▶ Exercise requirements
Scan the records for lines with the word "Shadow", and copy every such line.

▶ Data under study

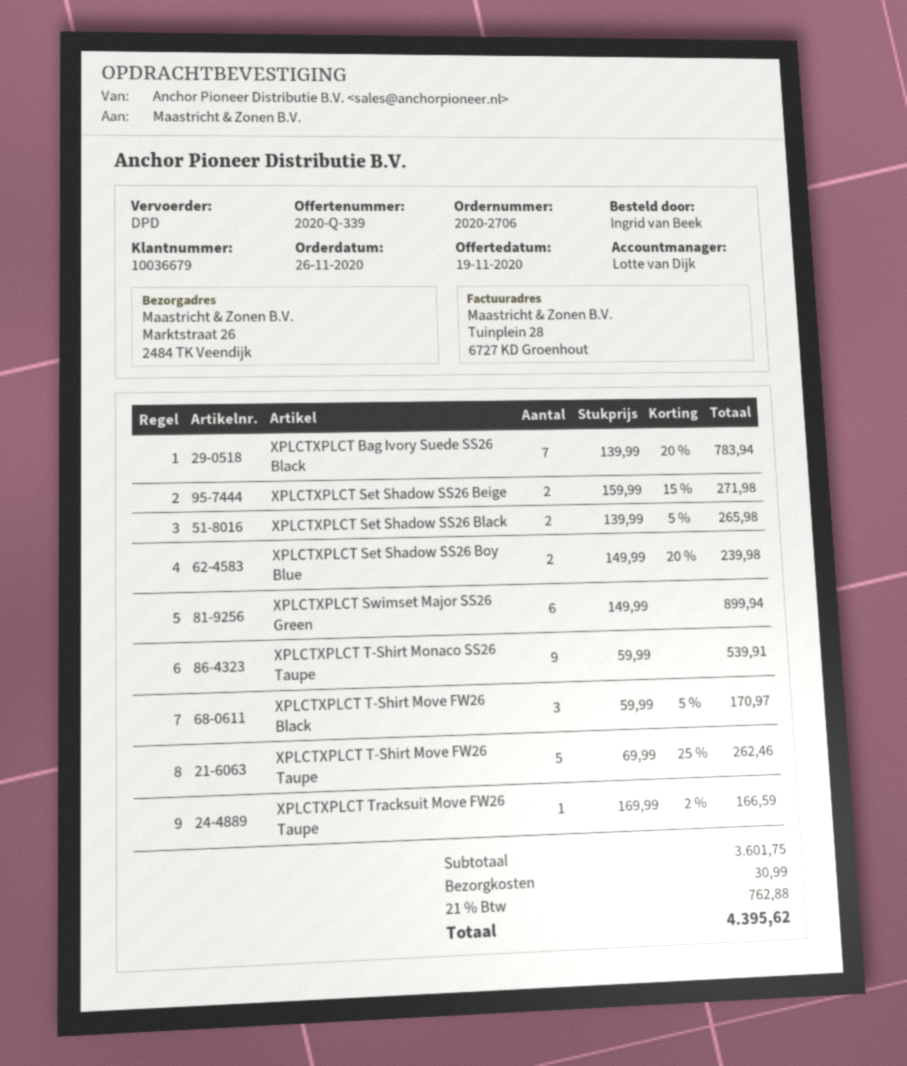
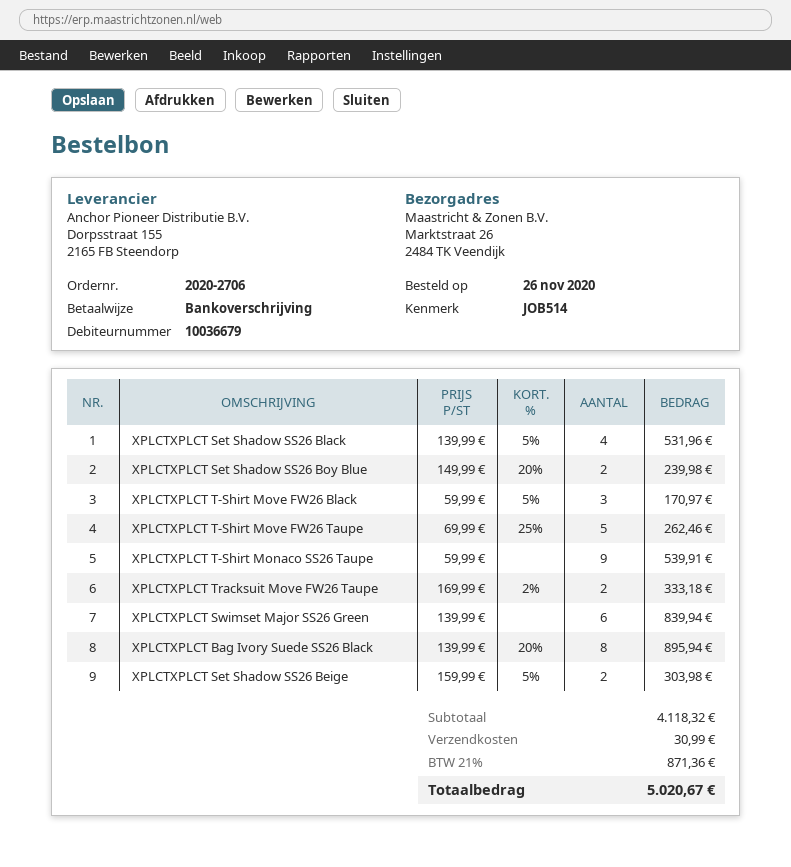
XPLCTXPLCT Bag Ivory Suede SS26 Black: 7 x 139.99 - 20% = 783.94 -> 8 x 139.99 - 20% = 895.94
XPLCTXPLCT Set Shadow SS26 Beige: 2 x 159.99 - 15% = 271.98 -> 2 x 159.99 - 5% = 303.98
XPLCTXPLCT Set Shadow SS26 Black: 2 x 139.99 - 5% = 265.98 -> 4 x 139.99 - 5% = 531.96
XPLCTXPLCT Swimset Major SS26 Green: 6 x 149.99 = 899.94 -> 6 x 139.99 = 839.94
XPLCTXPLCT Tracksuit Move FW26 Taupe: 1 x 169.99 - 2% = 166.59 -> 2 x 169.99 - 2% = 333.18
subtotal: 3601.75 -> 4118.32
tax: 21% = 762.88 -> 21% = 871.36
total: 4395.62 -> 5020.67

▶ Expected output
XPLCTXPLCT Set Shadow SS26 Beige: 2 x 159.99 - 15% = 271.98 -> 2 x 159.99 - 5% = 303.98
XPLCTXPLCT Set Shadow SS26 Black: 2 x 139.99 - 5% = 265.98 -> 4 x 139.99 - 5% = 531.96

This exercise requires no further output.